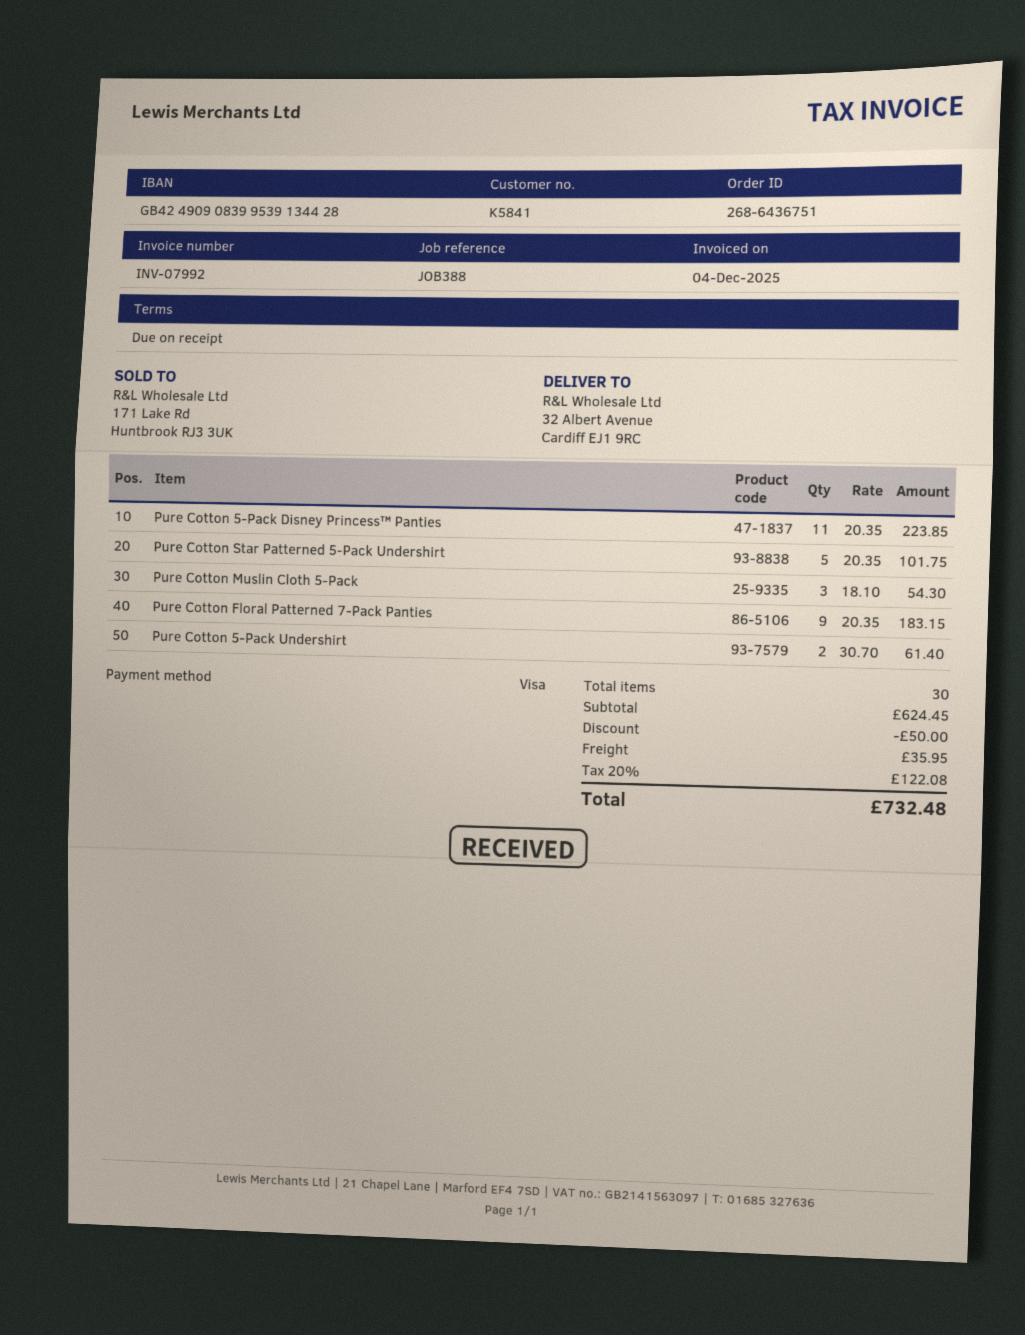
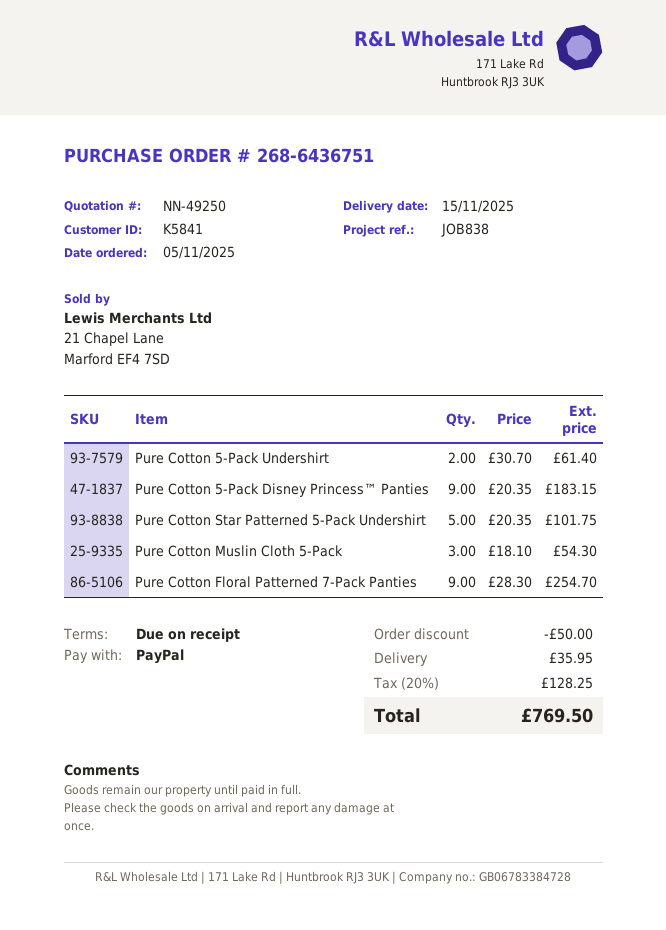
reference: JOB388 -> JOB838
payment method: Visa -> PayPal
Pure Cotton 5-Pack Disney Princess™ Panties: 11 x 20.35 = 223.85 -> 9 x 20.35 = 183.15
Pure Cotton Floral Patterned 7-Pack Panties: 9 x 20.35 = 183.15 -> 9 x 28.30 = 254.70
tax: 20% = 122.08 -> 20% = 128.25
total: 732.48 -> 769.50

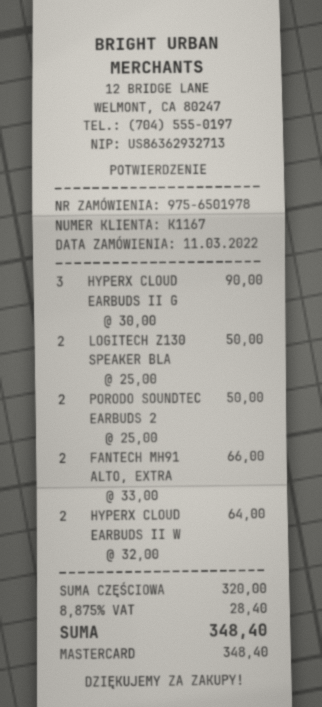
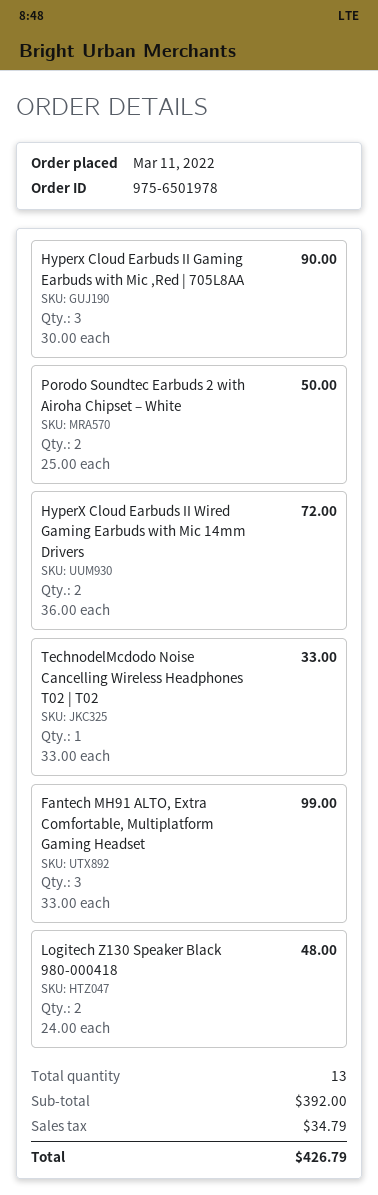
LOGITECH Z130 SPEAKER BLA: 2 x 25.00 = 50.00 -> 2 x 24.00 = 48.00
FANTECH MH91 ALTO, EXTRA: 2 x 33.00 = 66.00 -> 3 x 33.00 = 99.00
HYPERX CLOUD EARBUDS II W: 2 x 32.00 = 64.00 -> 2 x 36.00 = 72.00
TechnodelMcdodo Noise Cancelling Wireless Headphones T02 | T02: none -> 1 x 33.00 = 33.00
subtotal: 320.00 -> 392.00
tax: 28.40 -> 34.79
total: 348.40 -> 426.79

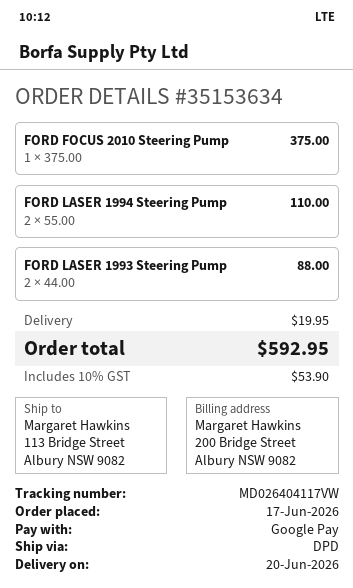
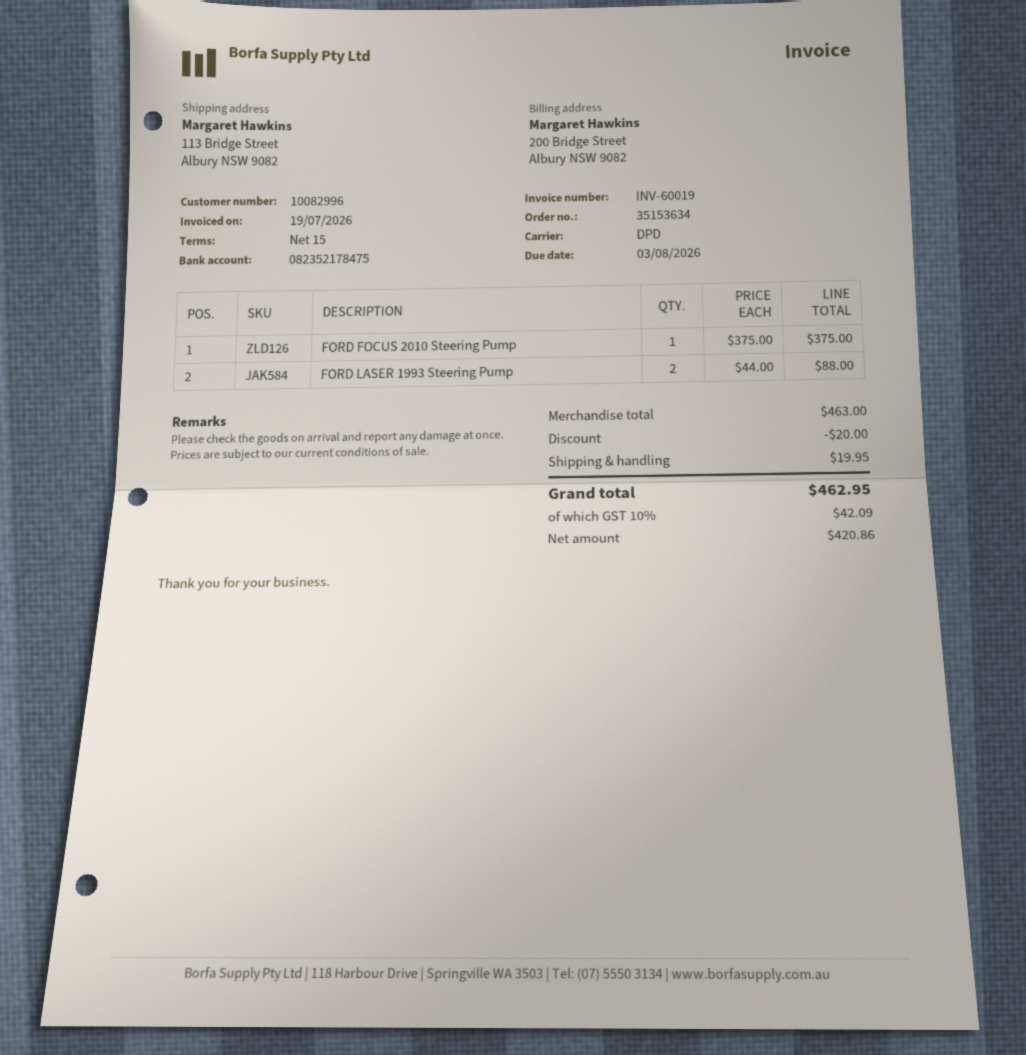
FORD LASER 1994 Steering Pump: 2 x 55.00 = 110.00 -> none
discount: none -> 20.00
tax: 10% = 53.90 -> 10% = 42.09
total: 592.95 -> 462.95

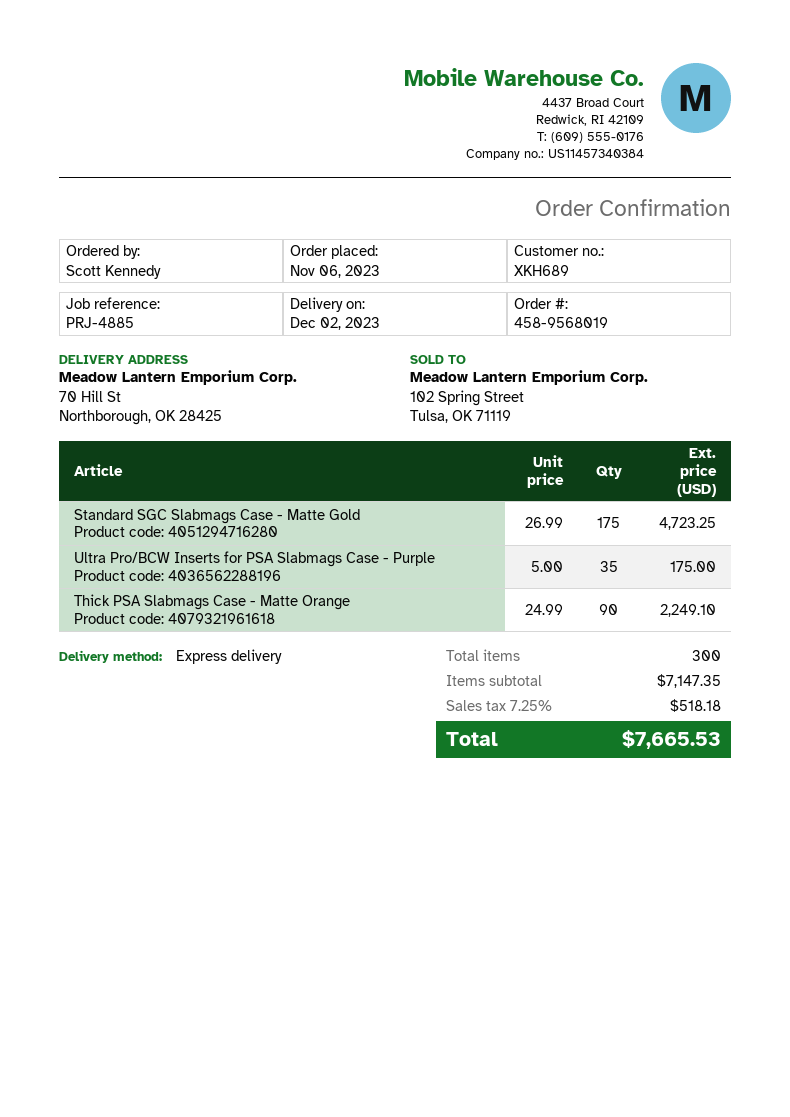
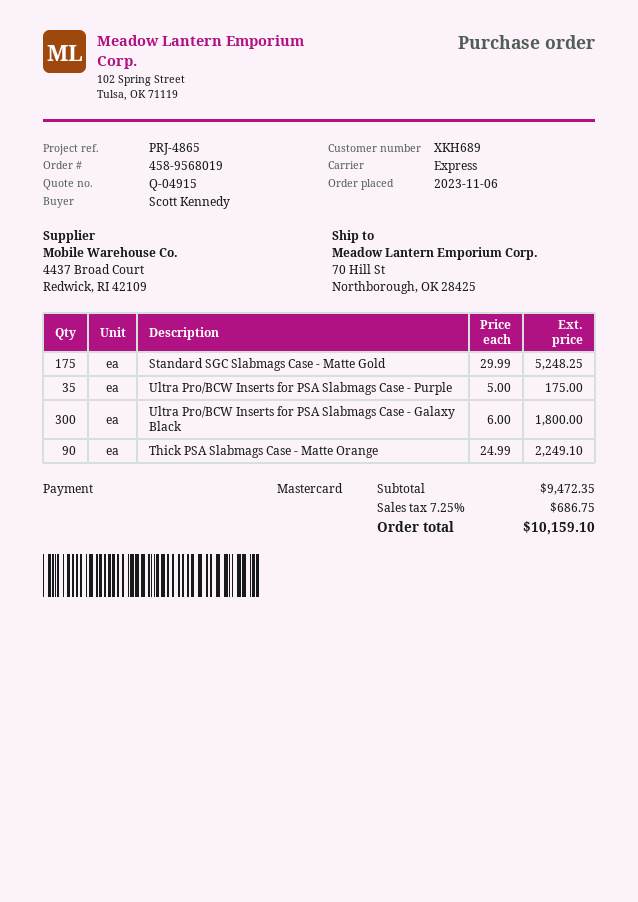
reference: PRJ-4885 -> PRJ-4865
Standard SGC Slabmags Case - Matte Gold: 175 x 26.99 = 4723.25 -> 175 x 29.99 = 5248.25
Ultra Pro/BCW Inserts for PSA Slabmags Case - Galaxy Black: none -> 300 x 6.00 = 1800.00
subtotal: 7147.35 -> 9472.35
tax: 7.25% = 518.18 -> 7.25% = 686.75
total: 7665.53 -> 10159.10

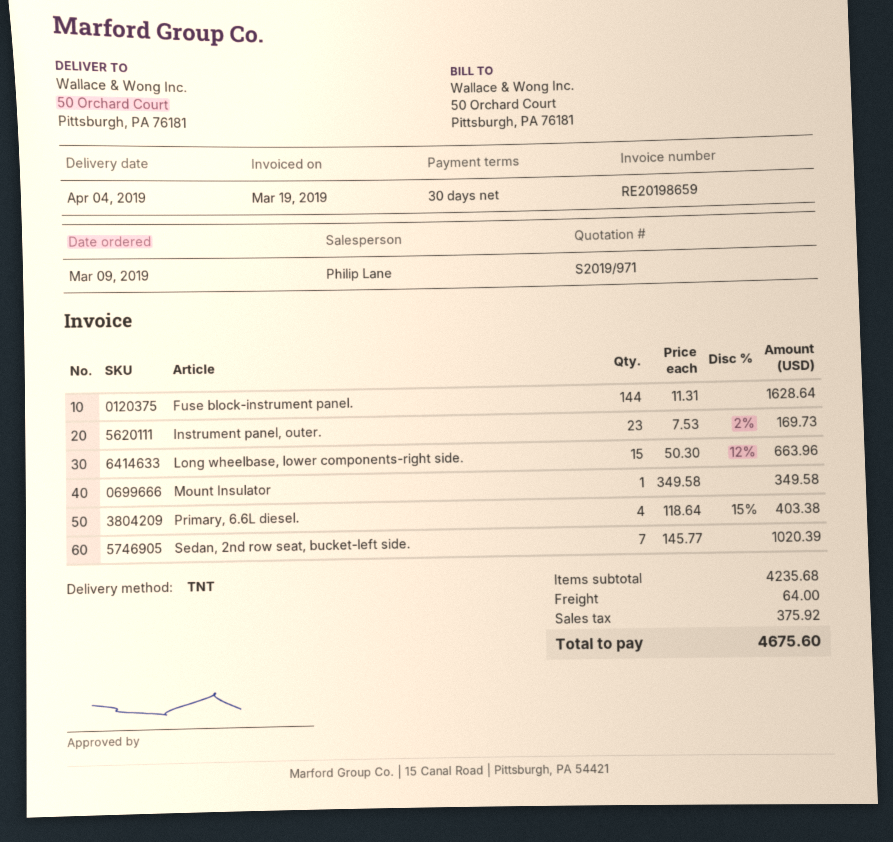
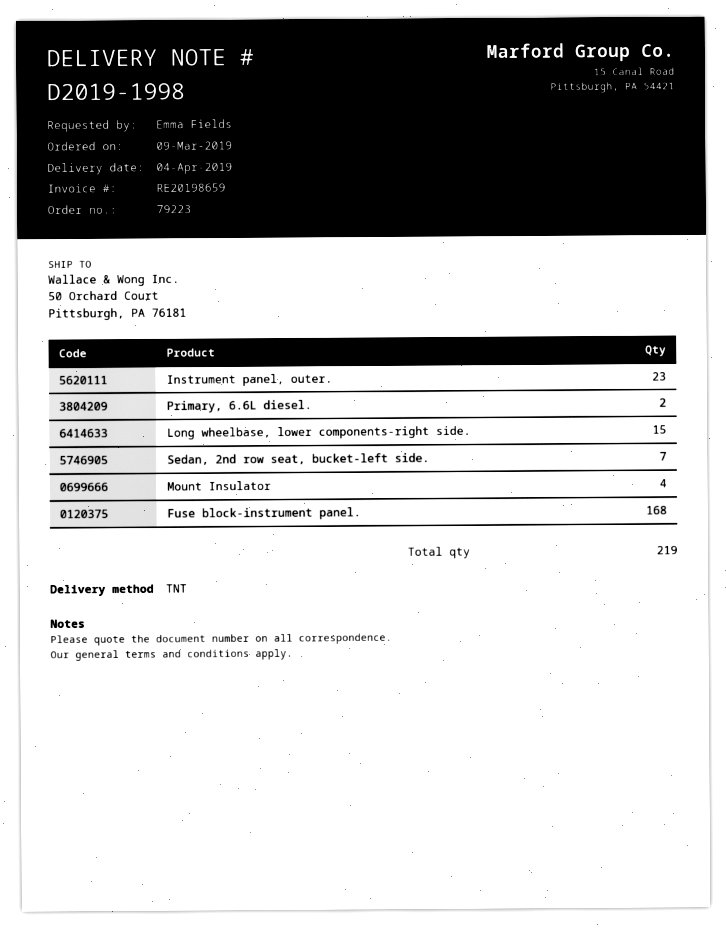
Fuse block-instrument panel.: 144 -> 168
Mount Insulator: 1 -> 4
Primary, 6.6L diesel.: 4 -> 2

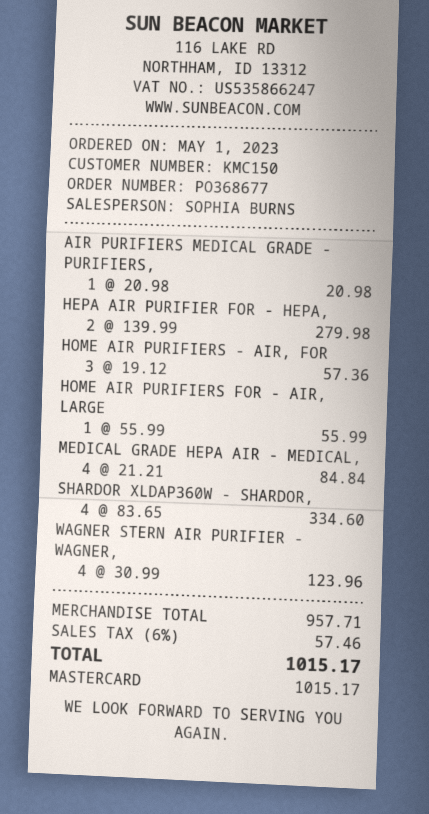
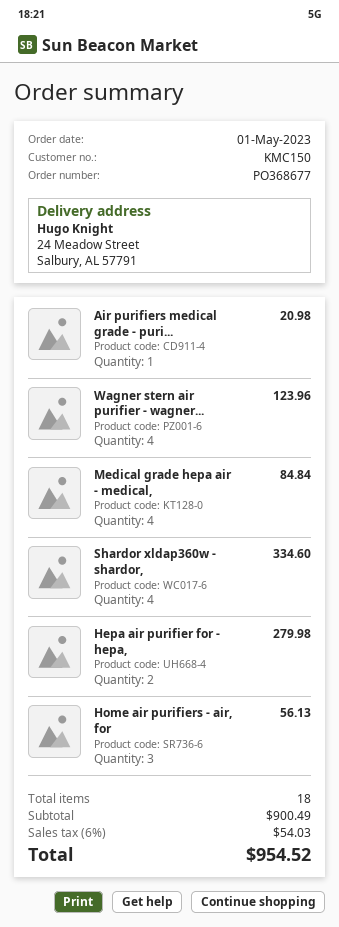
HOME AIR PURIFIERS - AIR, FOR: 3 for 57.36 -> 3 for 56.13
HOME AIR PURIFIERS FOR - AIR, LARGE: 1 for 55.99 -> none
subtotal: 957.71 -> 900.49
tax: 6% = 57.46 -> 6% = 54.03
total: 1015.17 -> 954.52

------------------------

Task description: Please copy each line of the entries in which the word "Panties" shows up.

Task response:
Pure Cotton 5-Pack Disney Princess™ Panties: 11 x 20.35 = 223.85 -> 9 x 20.35 = 183.15
Pure Cotton Floral Patterned 7-Pack Panties: 9 x 20.35 = 183.15 -> 9 x 28.30 = 254.70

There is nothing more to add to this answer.